The Dallas City Council moved Wednesday on a cluster of technology-related items that touched public safety, cybersecurity, criminal evidence management and traffic infrastructure.
One of the clearer modernization items involved the Dallas Police Department’s evidence systems. Councilmembers were told the city had originally sought enough grant funding to buy a laboratory information management system for firearms examination work, with an expected cost of about $200,000. Staff said the grant application was originally written as if the city would procure that system with Omnigo, but the award came in well below that level.
Instead, Dallas will use the $40,000 grant to build an application programming interface connecting the city’s evidence repository to the state, which staff said should help achieve the core records-sharing goal without adding workload for employees. Staff said the fuller laboratory system would have delivered more automation and less manual work for examiners.
A much larger technology item centered on event security. Council approved a $10.4 million grant for counter-unmanned aircraft systems tied to Dallas’ FIFA World Cup protection efforts. The funding will support portable drone mitigation assets including mobile trailers and handheld devices to strengthen the city’s ability to detect and respond to drones near sensitive areas. During discussion, police staff said the technology is meant to identify and track incoming drones and is not tied to facial recognition, adding that they were not aware of information sharing outside the department and describing the system as part of Dallas’ Axon environment.
The council also approved a cooperative purchasing agreement for cybersecurity professional services to support the Department of Information and Technology Services through Rapid Strategy Inc. for up to $400,000.
Council also approved a $1.2 million state grant for improvements at Arapaho Road and Dallas Parkway, including pedestrian crosswalk enhancements and installation of permanent traffic signal infrastructure. The discussion around that item focused largely on conditions near the intersection, but the project still adds to the city’s recent slate of infrastructure technology work.

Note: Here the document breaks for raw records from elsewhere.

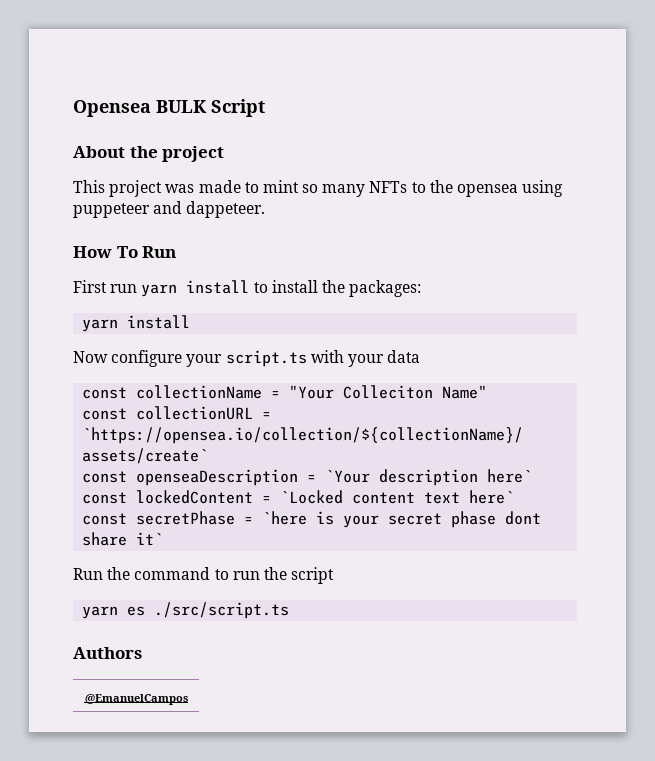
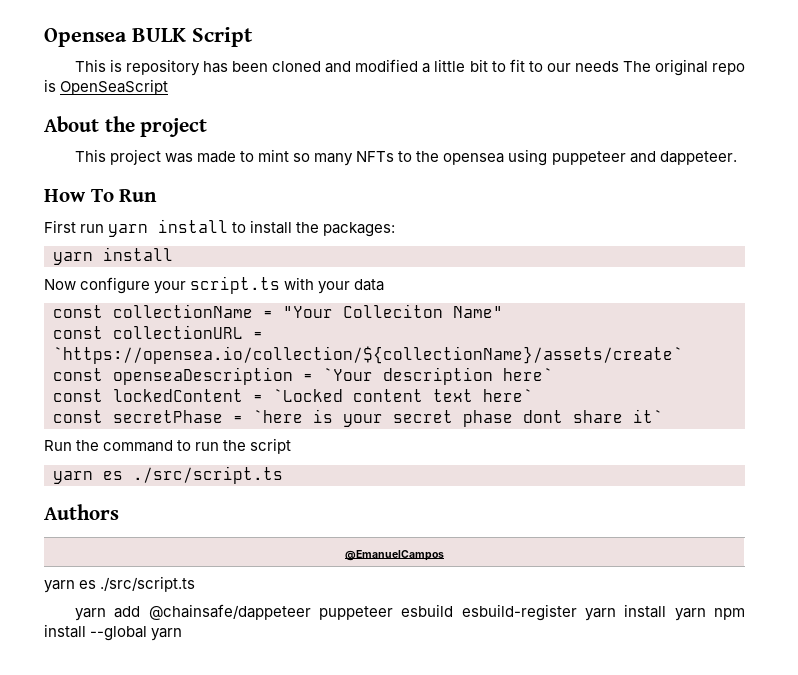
(265, 108) none -> [74,59,745,76] [44,79,169,95] // This is repository has been cloned and modified a little bit to fit to our needs The original repo is OpenSeaScript
(188, 699) none -> [44,576,196,593] [74,604,746,621] [44,624,183,641] // yarn es ./src/script.ts // yarn add @chainsafe/dappeteer puppeteer esbuild esbuild-register yarn install yarn npm install --global yarn

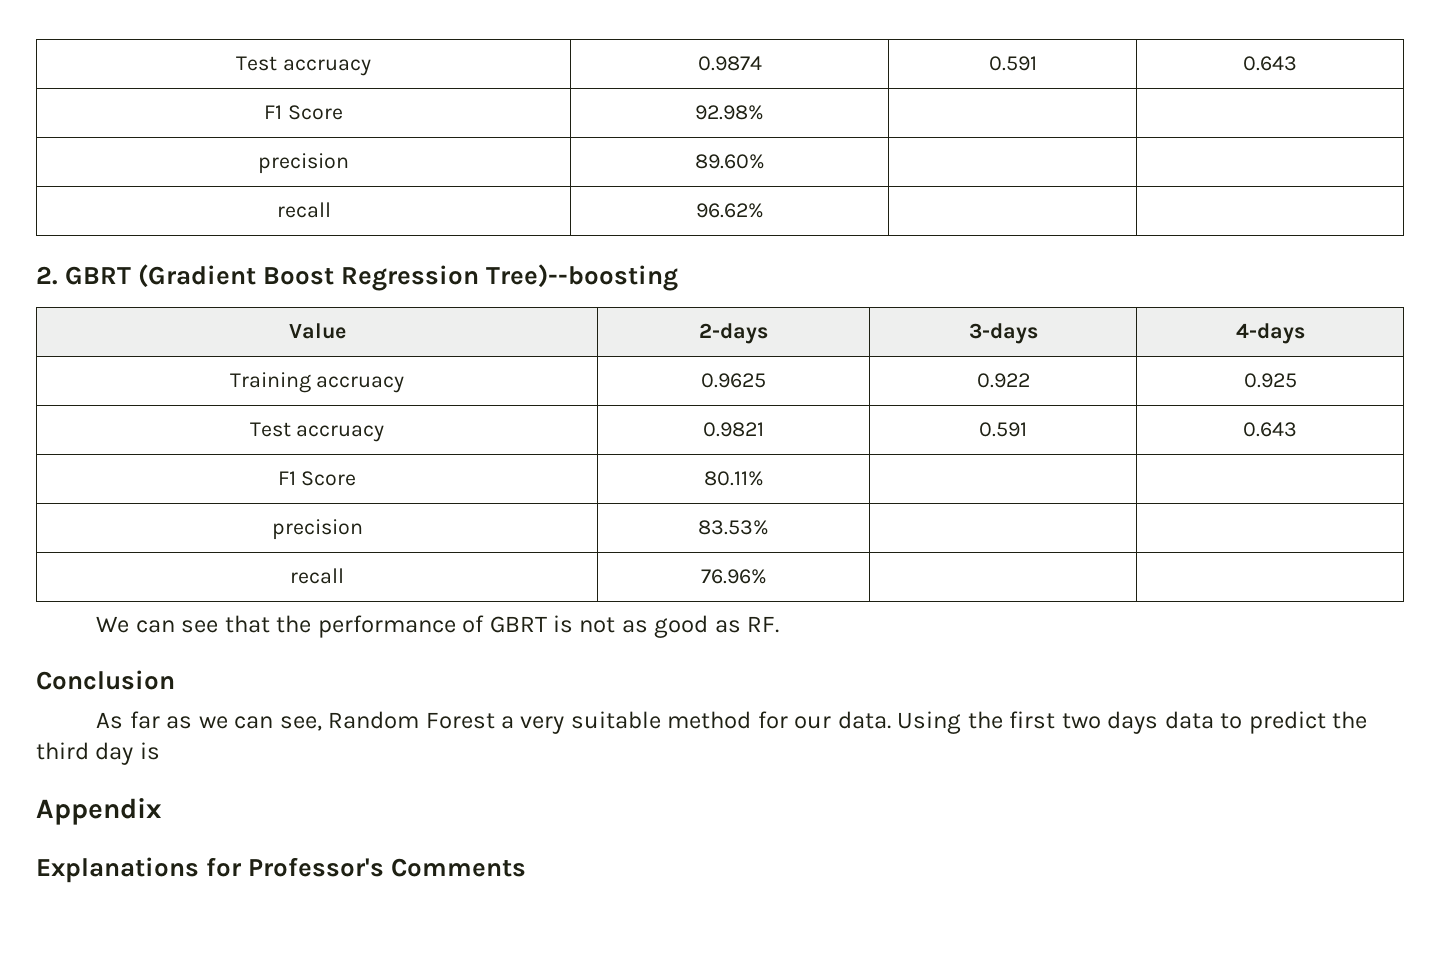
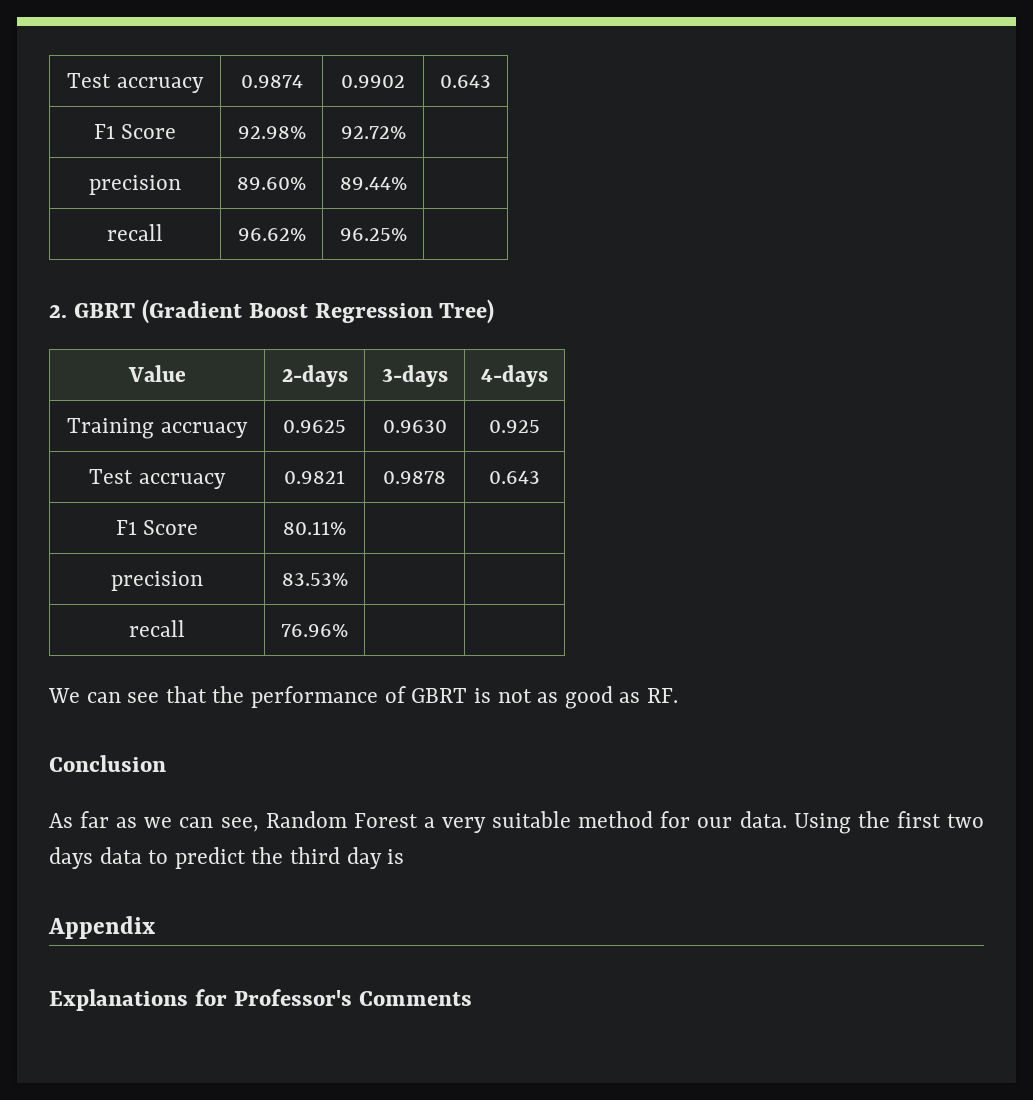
[988,56,1037,71] 0.591 -> [341,75,405,88] 0.9902
(764, 112) none -> [340,126,406,139] 92.72%
(765, 161) none -> [339,177,407,190] 89.44%
(764, 210) none -> [339,228,407,241] 96.25%
[486,264,679,291] Tree)--boosting -> [439,299,495,324] Tree)
[976,373,1030,388] 0.922 -> [382,420,447,433] 0.9630
[979,422,1027,437] 0.591 -> [383,471,446,484] 0.9878

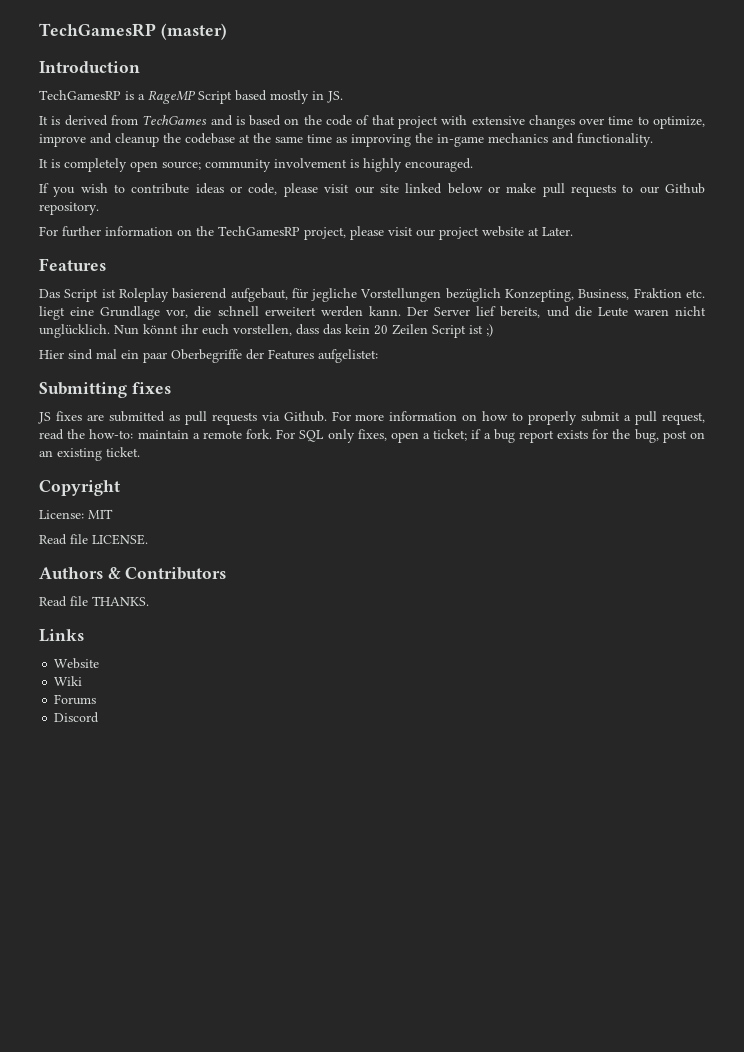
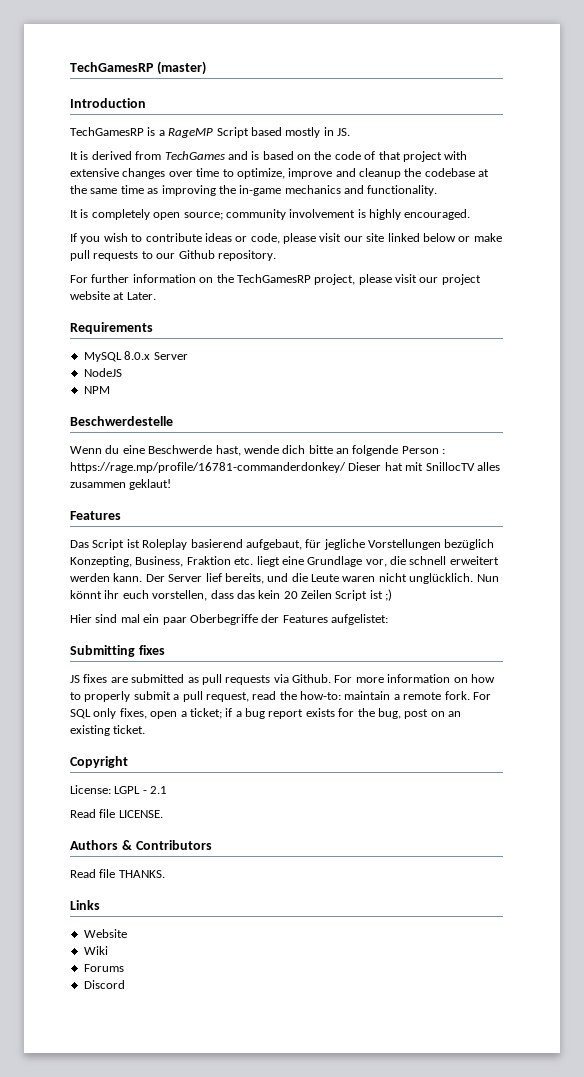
(573, 231) none -> [70,322,153,334] [83,351,188,362] [83,368,122,377] [83,386,110,394] [70,416,173,426] [70,445,446,456] [70,462,500,473] [70,479,172,490] // Requirements // MySQL 8.0.x Server // NodeJS // NPM // Beschwerdestelle // Wenn du eine Beschwerde hast, wende dich bitte an folgende Person : https://rage.mp/profile/16781-commanderdonkey/ Dieser hat mit SnillocTV alles zusammen geklaut!
[88,509,113,519] MIT -> [114,786,168,794] LGPL - 2.1

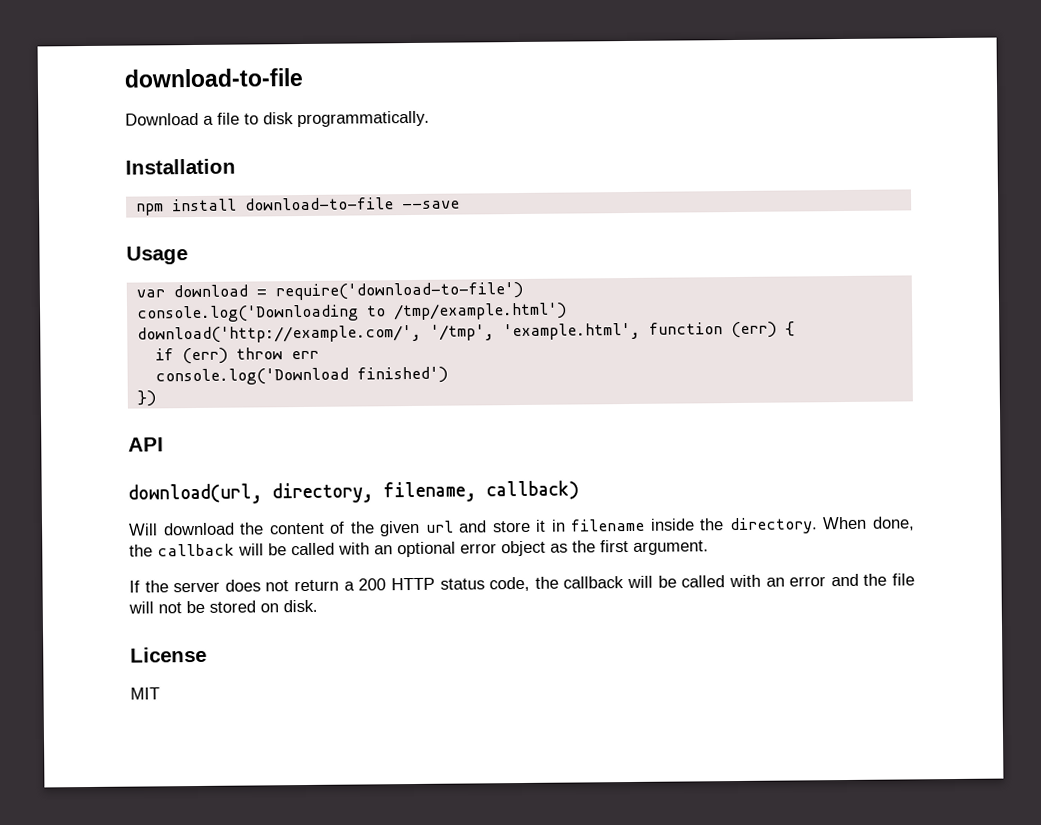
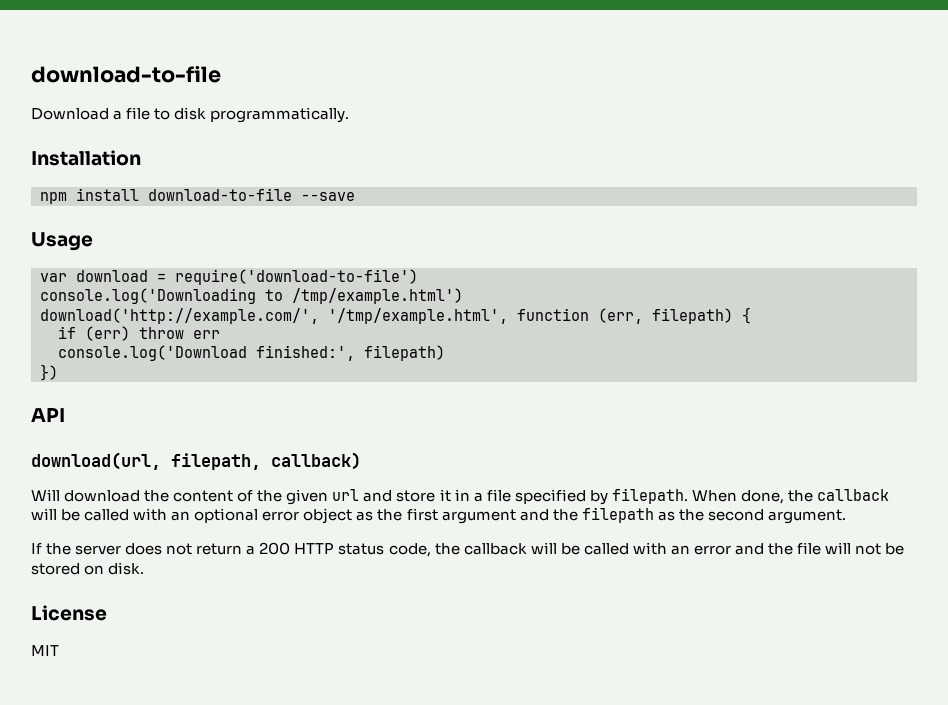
[429,321,777,341] '/tmp', 'example.html', function (err) -> [328,308,733,324] '/tmp/example.html', function (err, filepath)
[356,366,448,384] finished') -> [256,345,445,361] finished:', filepath)
[272,481,477,504] directory, filename, -> [171,453,261,470] filepath,
[570,517,818,535] filename inside the directory. -> [473,488,688,505] a file specified by filepath.
(629, 546) none -> [441,507,764,524] argument and the filepath as the second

Dallas Advances Public Safety, Cybersecurity and Systems Projects
What to Know:
- Dallas approved several tech-related items at once, including evidence-system integration, counter-drone tools, cybersecurity services and traffic signal infrastructure.
- The biggest item was a $10.4 million counter-drone grant tied to FIFA security, while a separate $400,000 contract will support city cybersecurity services.
- The city originally wanted a roughly $200,000 laboratory information management system for firearms examiners, but shifted after receiving only $40,000 in grant funding.